Ce phénomène, souvent observé sur les réseaux sociaux, serait notamment favorisé par le phénomène des bulles de filtres et par la tendance des gens à privilégier spontanément les informations qui confortent leurs croyances, rapporte l’Office québécois de la langue française (OQLF).
À lire aussi : Notre cerveau primitif : pourquoi croit-on toujours avoir raison? (Édito)
En ayant uniquement accès à du contenu généré par des organisations politiques et des internautes citoyens, on se retrouve souvent devant des «opinions qui nous confortent», observe-t-il : «L’information qui va être proposée dans notre fil d’actualité [sera] plus du contenu partisan que du contenu journalistique.»
Pourtant, le contenu journalistique favorise parfois «un certain débat dans les commentaires», note le chercheur. «Ça permet de voir des avis différents, divergents, sur certaines positions de partis politiques par exemple.»
«C’est très difficile de percer des phénomènes comme les chambres d’écho, accorde le professeur en d’études politiques à l’Université d’Ottawa, Elie Serge Banyongen. [Les médias] peuvent apporter un contrediscours, une approche rationnelle à l’information et aux faits.»
Selon lui, l’environnement médiatique actuel «a effacé la distinction capitale entre les faits, les sentiments et les opinions».

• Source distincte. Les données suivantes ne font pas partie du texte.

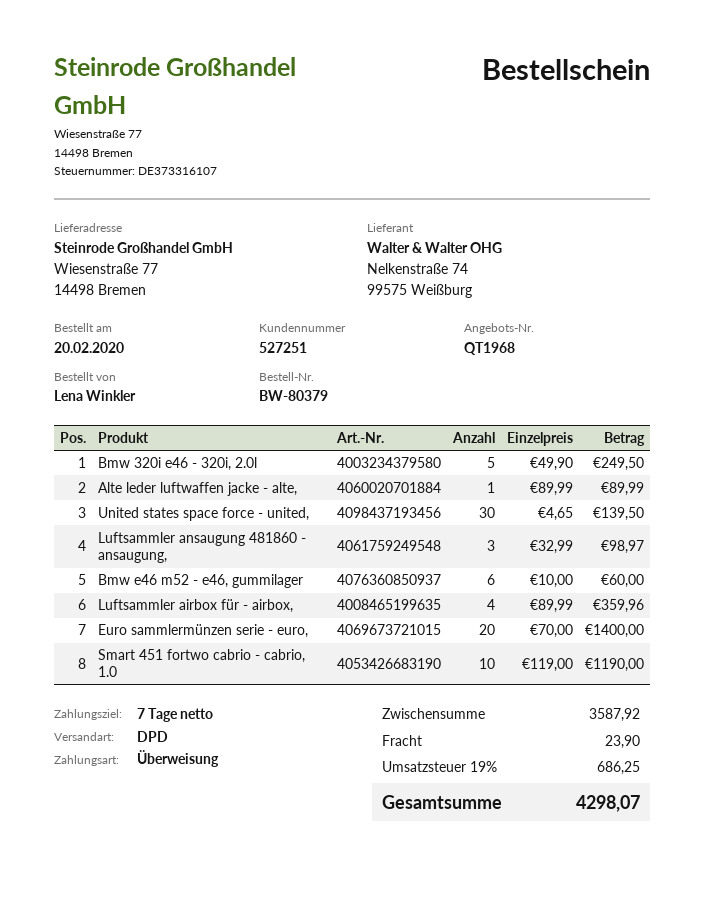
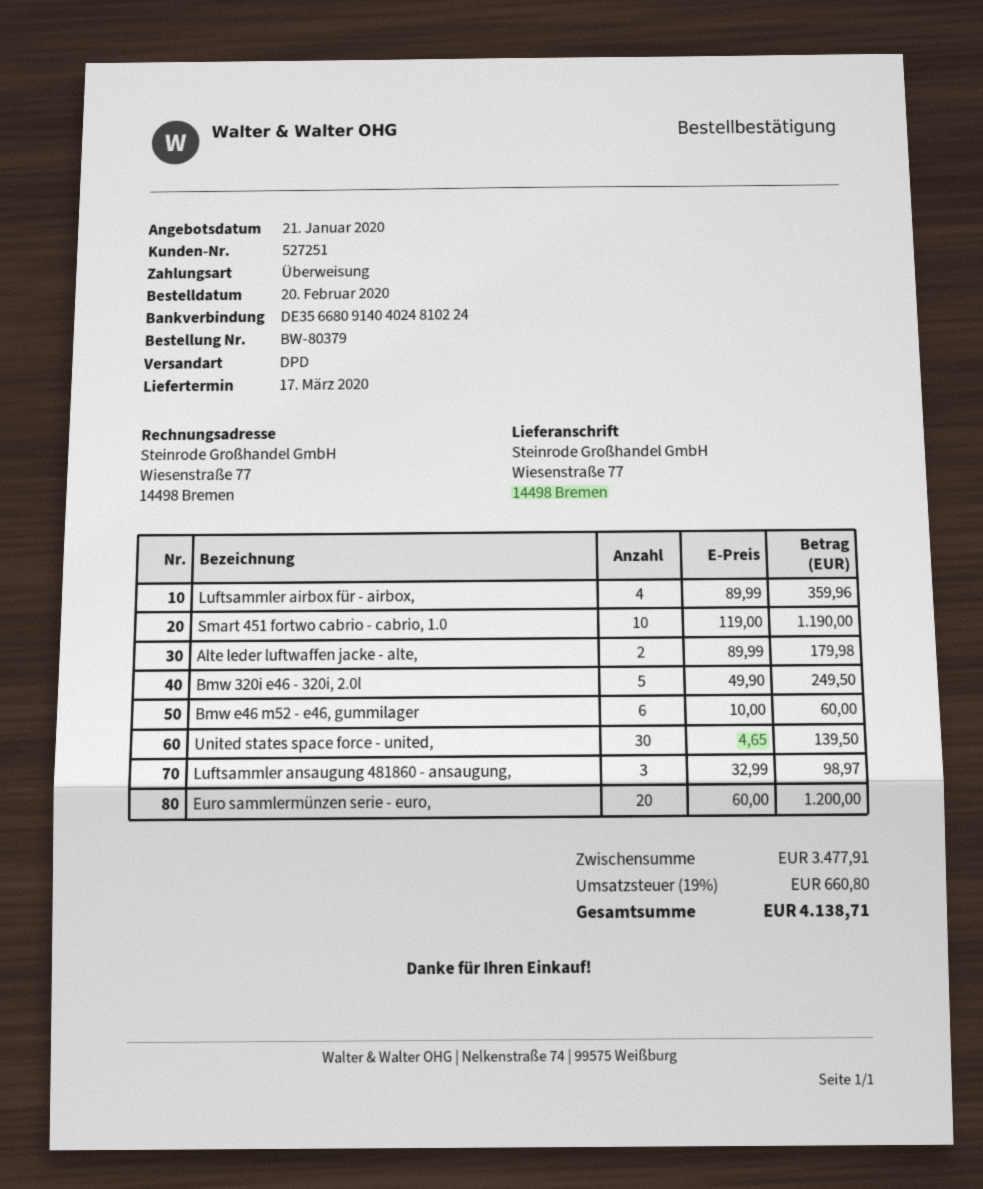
Alte leder luftwaffen jacke - alte,: 1 x 89.99 = 89.99 -> 2 x 89.99 = 179.98
Euro sammlermünzen serie - euro,: 20 x 70.00 = 1400.00 -> 20 x 60.00 = 1200.00
subtotal: 3587.92 -> 3477.91
shipping: 23.90 -> none
tax: 19% = 686.25 -> 19% = 660.80
total: 4298.07 -> 4138.71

L’équilibre qu’apportent les médias sur les réseaux sociaux est d’autant plus important à la lumière de l’évolution de la communication politique. Le professeur rappelle la prépondérance actuelle de l’«infotainment», des «soundbites» et des jeux de mots qui alimentent la communication de politiciens.
«Mais derrière le jeu de mots, il y a des conséquences», prévient-il.
À lire aussi : La campagne électorale est commencée (Chronique)
«Très bien» pour les politiciens
«Pour les politiciens, c’est très bien, parce qu’il n’y a plus de filtre», souligne Elie Serge Banyongen.
Les réseaux sociaux permettent aux candidats politiques de «directement parler aux individus». Mais l’absence des médias sur ces mêmes plateformes empêche des éléments importants : «la vérification, l’approche rationnelle, la lecture et l’analyse des informations», regrette-t-il.
Les utilisateurs qui ont le réflexe d’ouvrir les journaux papier ou de visiter leurs sites ne forment qu’un «très petit» pourcentage, relève Bader Ben Mansour.
Le spécialiste affirme que le blocage de Meta a tout de même des répercussions négatives sur les politiciens, car ces derniers ont toujours besoin des médias traditionnels.
Sur les réseaux sociaux, auparavant, le contenu journalistique offrait une grande visibilité aux messages des organisations politiques, analyse-t-il. «Il est plus crédible également parce qu’il a été écrit [avec] une déontologie journalistique.»
«Pour les politiciens qui croient en la démocratie, ça ne les arrange pas du tout, estime Mireille Lalancette. Les politiciens respectent les médias, veulent que les citoyens soient informés, que la démocratie fonctionne.»
À lire aussi : Quel diagnostic pour la démocratie au Canada?
Un avenir incertain
Le blocage de Meta est encore récent, la recherche scientifique sur ses impacts n’est donc pas complète. En attendant, Mireille Lalancette espère que la situation «va prendre une autre tournure».
Elle fait remarquer que les médias et leurs lectorats ont trouvé des moyens de contourner le blocage, comme en ajoutant des lettres à retirer au début des hyperliens qui mènent vers les articles de presse. D’autres partagent, sur les plateformes de Meta, une publication existante sur la plateforme X dans laquelle l’article est accessible.